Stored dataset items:
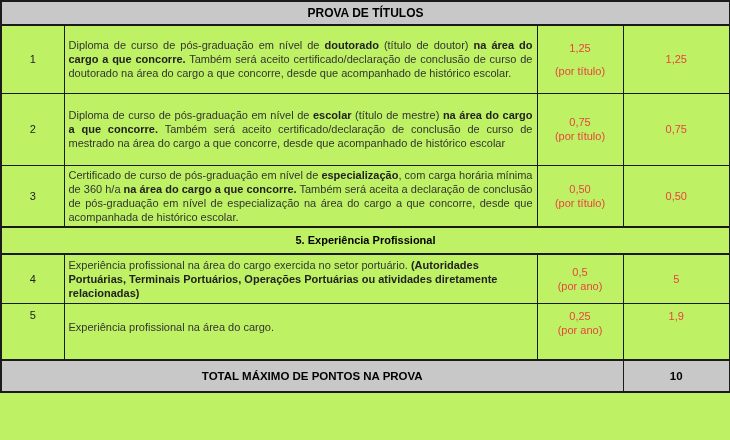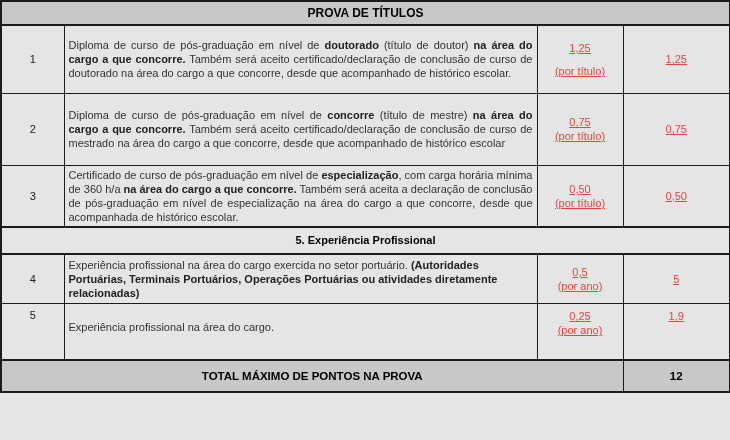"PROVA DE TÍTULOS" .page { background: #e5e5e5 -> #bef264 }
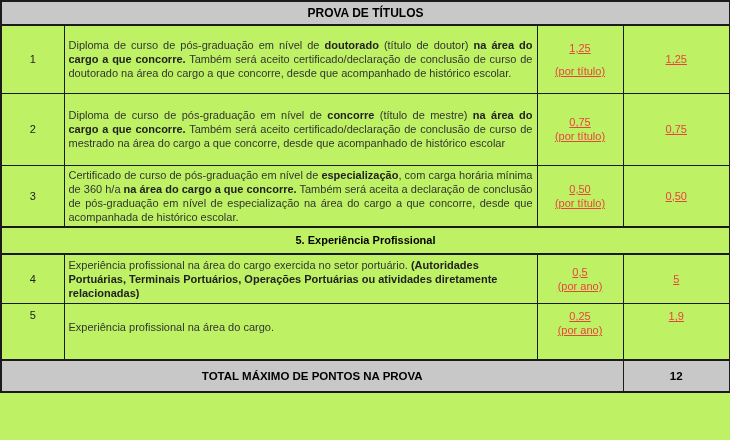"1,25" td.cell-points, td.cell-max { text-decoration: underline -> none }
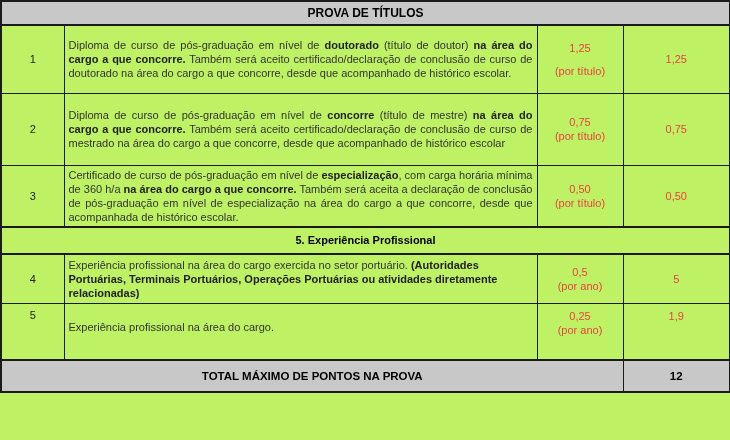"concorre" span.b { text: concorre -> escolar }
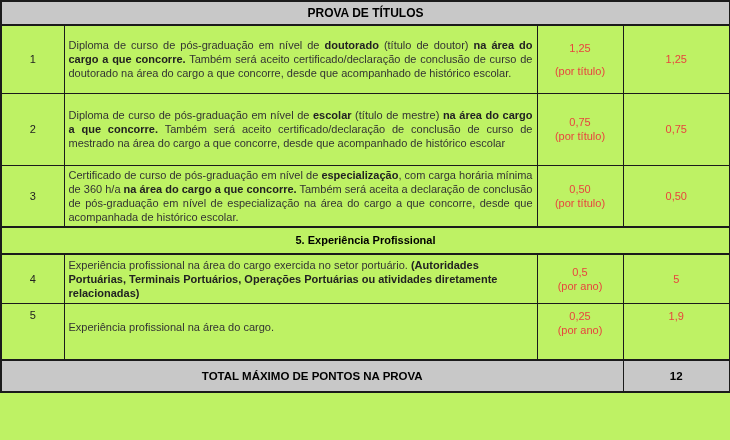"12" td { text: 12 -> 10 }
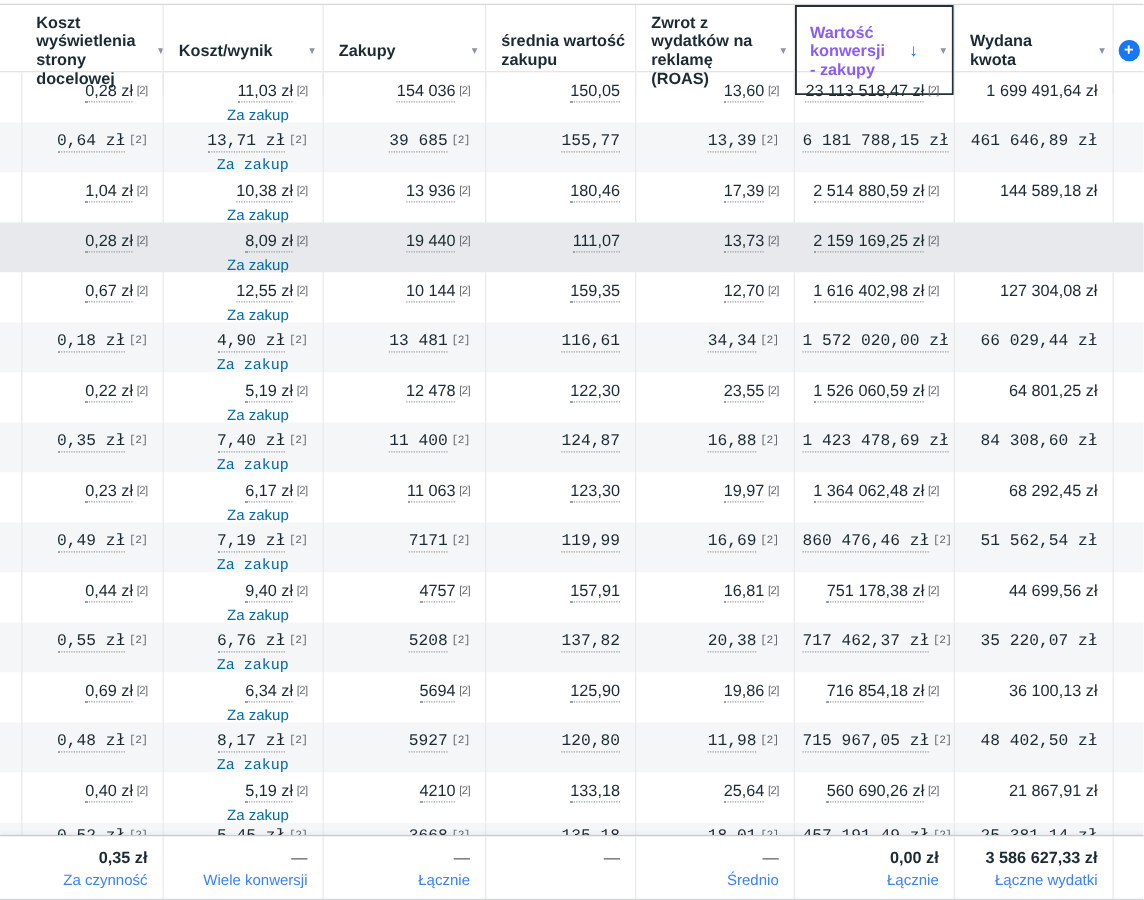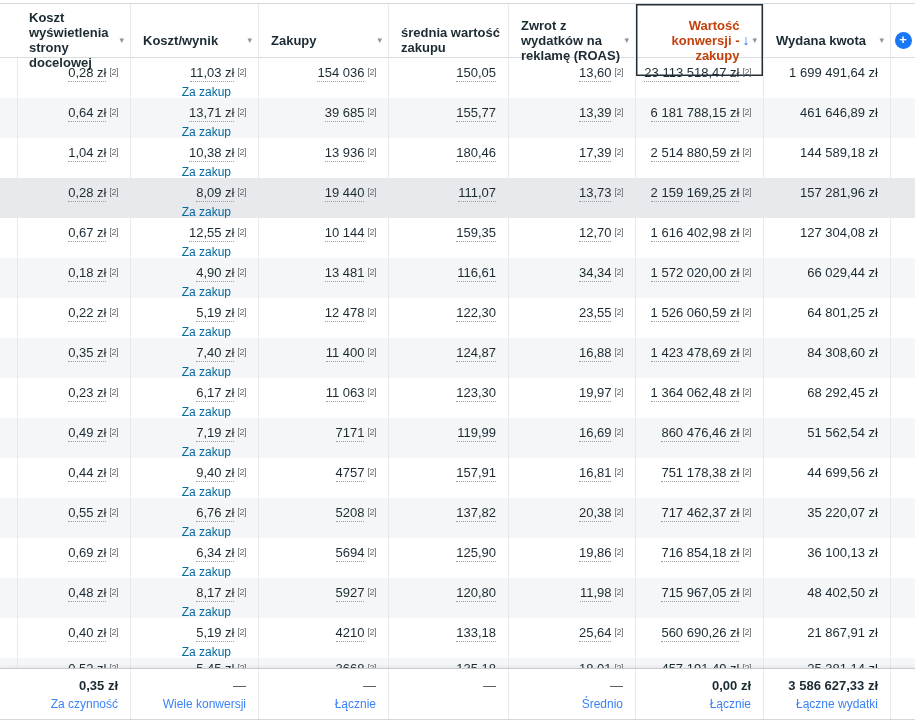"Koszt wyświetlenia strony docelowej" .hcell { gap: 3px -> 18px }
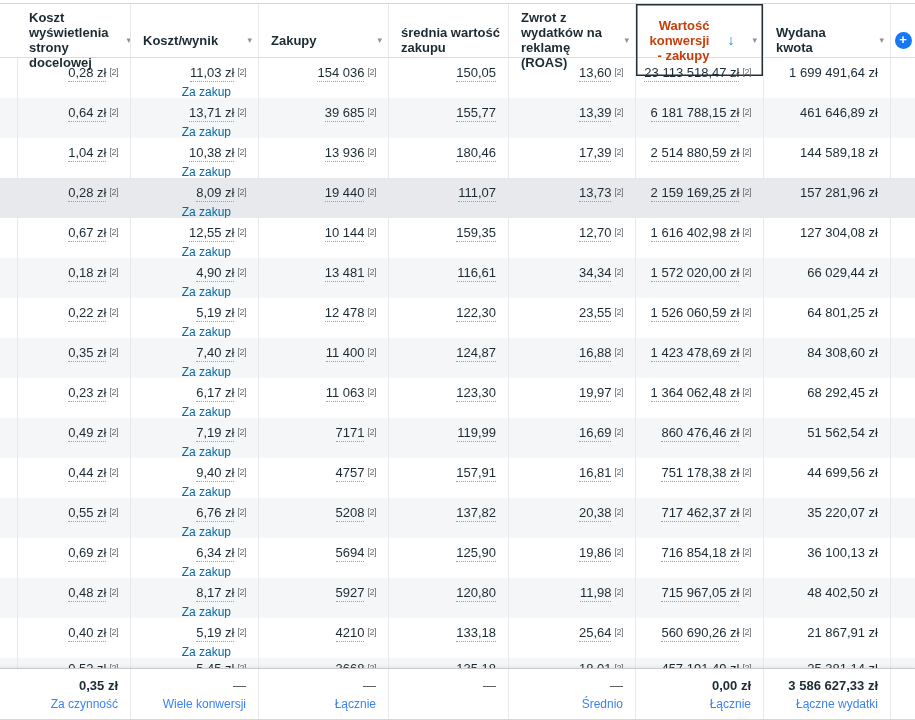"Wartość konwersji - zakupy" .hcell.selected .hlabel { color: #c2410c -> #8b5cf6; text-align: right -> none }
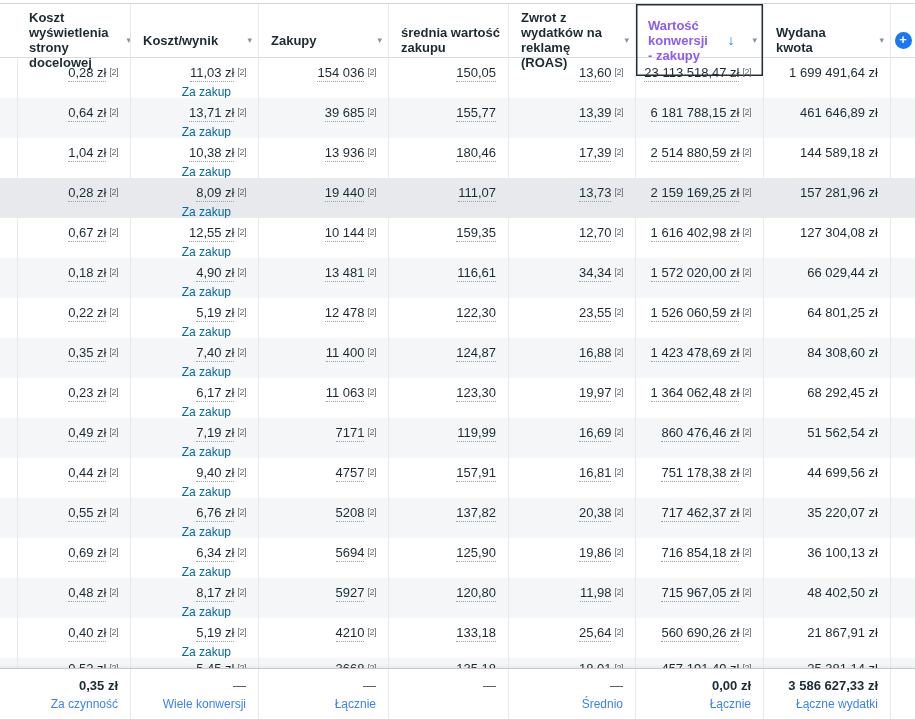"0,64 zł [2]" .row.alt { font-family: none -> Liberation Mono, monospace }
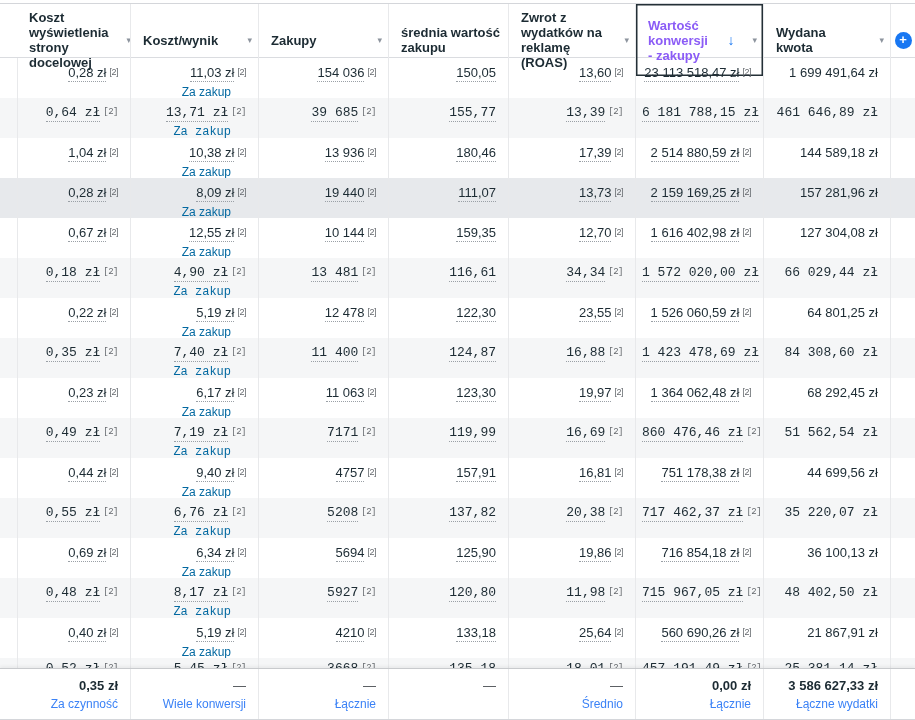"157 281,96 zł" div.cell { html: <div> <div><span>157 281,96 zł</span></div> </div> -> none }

▶ [WORK REQUEST]:
Out of the records above, set down only the lines from the one that contains "text-decoration: underline ->" through the one that contains "gap: 3px ->", unchanged and without the pictures.

▶ [RESULT OF THIS TASK]:
"1,25" td.cell-points, td.cell-max { text-decoration: underline -> none }
"concorre" span.b { text: concorre -> escolar }
"12" td { text: 12 -> 10 }
"Koszt wyświetlenia strony docelowej" .hcell { gap: 3px -> 18px }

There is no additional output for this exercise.